Nos hôtesses viennent de
partir. Plusieurs ont réellement compris
notre message, j'en ai la conviction. Elles l'ont
toutes écouté avec le plus grand
intérêt. Nous leur avons aussi
chanté un cantique et elles nous ont
posé plusieurs questions. Deux d'entre
elles, sont des femmes de Mandarins, venant de
Canton, les autres vivent pour la plupart sur des
bateaux avoisinants.
Maintenant nous les avons
laissées et il n'y a personne pour prendre
soin de leur âme ! Elles n'ont jamais
entendu ce message jusqu'à maintenant ;
aujourd'hui une courte visite, puis c'est
tout ! Dieu soit béni de ce qu'elles
ont entendu parler de Lui et de ce qu'elles ont cru
en Lui ; et de ce que, bien qu'elles n'aient
personne pour les instruire et les aider dans la
suite, la Lumière divine demeure avec elles
et les conduira dans toute la vérité.
Nous les recommandons à Dieu, tandis que
nous poursuivons notre route. Et Notre Père
Céleste exauce nos prières. Oh !
quelle bénédiction d'être en
contact permanent, journalier avec Lui, de demander
et de recevoir, de chercher et de trouver, et de
reposer avec assurance dans sa communion.
Même jour. 3 h. de
l'après-midi.
Quel dîner amusant nous avons
eu aujourd'hui ! Puisque Lottie et moi allons
habiter, D. V., une vraie maison chinoise
près d'Antong, et que notre désir est
de nous conformer autant que possible aux coutumes
du pays, nous pensons ne pouvoir mieux commencer
notre nouvelle vie qu'en mangeant à la mode
chinoise, c'est-à-dire avec des baguettes en
guise de fourchettes.
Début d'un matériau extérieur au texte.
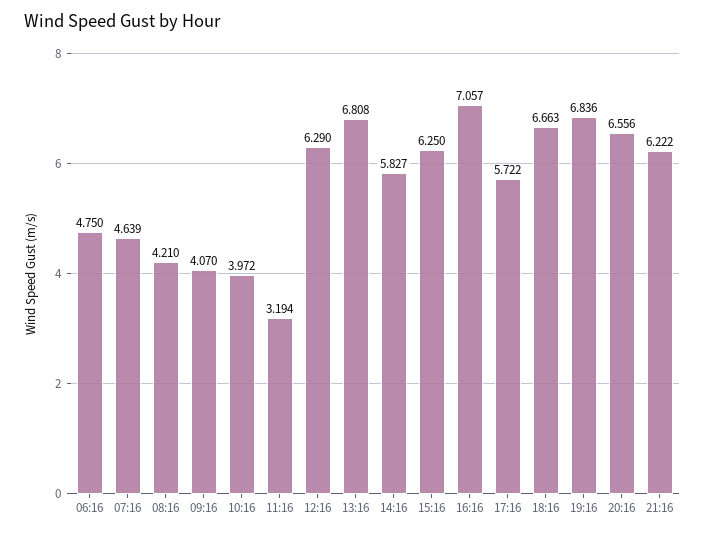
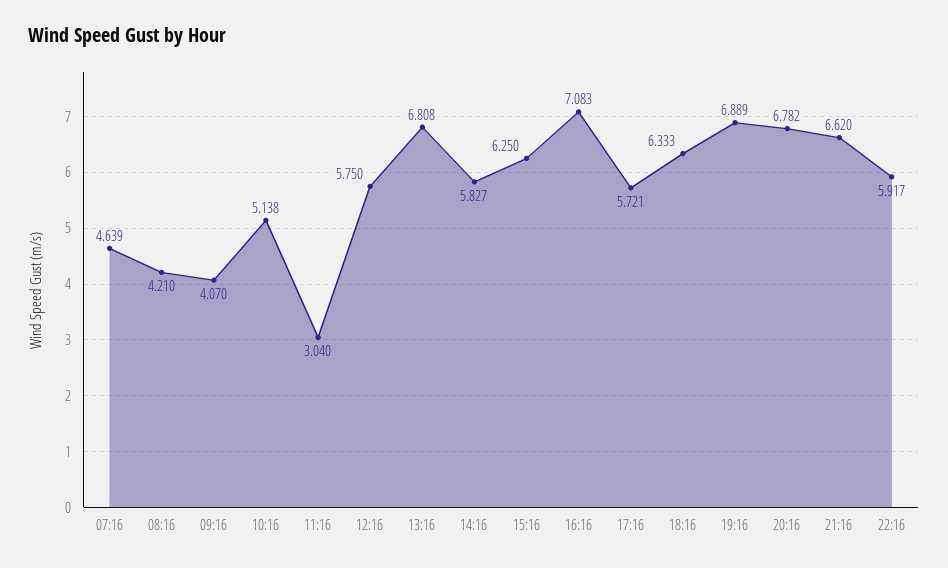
06:16: 4.75 -> none
10:16: 3.972 -> 5.138
11:16: 3.194 -> 3.04
12:16: 6.29 -> 5.75
16:16: 7.057 -> 7.083
17:16: 5.722 -> 5.721
18:16: 6.663 -> 6.333
19:16: 6.836 -> 6.889
20:16: 6.556 -> 6.782
21:16: 6.222 -> 6.62
22:16: none -> 5.917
Aujourd'hui pour la
première fois, nous nous en sommes servies.
Je vous laisse à penser notre maladresse. Le
repas lui-même était servi à la
façon chinoise: sur la table sans nappe,
quatre bols de riz, un bol de légumes au
milieu, deux assiettes de poulets coupés en
morceaux, à chaque extrémité,
et enfin les huit fameuses baguettes. Je n'ai pas
le temps de vous décrire la scène
amusante qui a suivi. Nous nous en sommes
très bien tirées, je crois, et nous
recommencerons demain.
Hier soir quand nous quittâmes la maison missionnaire, nous n'avions aucune intention de nous arrêter ici. Nous proposant de partir ce matin à l'aube du jour, nous vînmes à bord dès sept heures du soir. La chère miss Murray et plusieurs de nos bien-aimées soeurs nous accompagnèrent jusqu'au bateau, qui est grand, commode et beaucoup plus beau que nous ne nous y attendions et que nous ne le méritions. Après le départ de nos amies, il s'éleva une contestation entre les bateliers et nous, au sujet des accords faits pour notre voyage. Ceux-ci avaient promis de nous conduire à Tsing-Kiang-pu pour vingt-un francs soixante centimes ; il était convenu que le voyage durerait dix jours, bien qu'il ne fût que de 160 kilomètres, et que nous descendrions à terre pour évangéliser chaque fois que nous le désirerions. Mais voilà qu'hier soir le maître du bateau change d'avis et ne veut plus mettre que cinq jours pour aller à Tsing-Kiang-pu tout en exigeant le même prix. Et il s'emporta furieusement. Que faire, sinon avoir recours à notre Père céleste ? C'est ce que nous fîmes, et la réponse. ne se fit pas longtemps attendre. Avant le souper, l'affaire était arrangée ; l'homme revint aux premiers accords avec la promesse de notre part d'un supplément d'argent, si le voyage se prolongeait au-delà des dix jours convenus. Ce fut le premier de nos exaucements à bord ; j'en reçus d'autres non moins remarquables pendant la soirée ; mais je n'ai pas le temps de vous en parler.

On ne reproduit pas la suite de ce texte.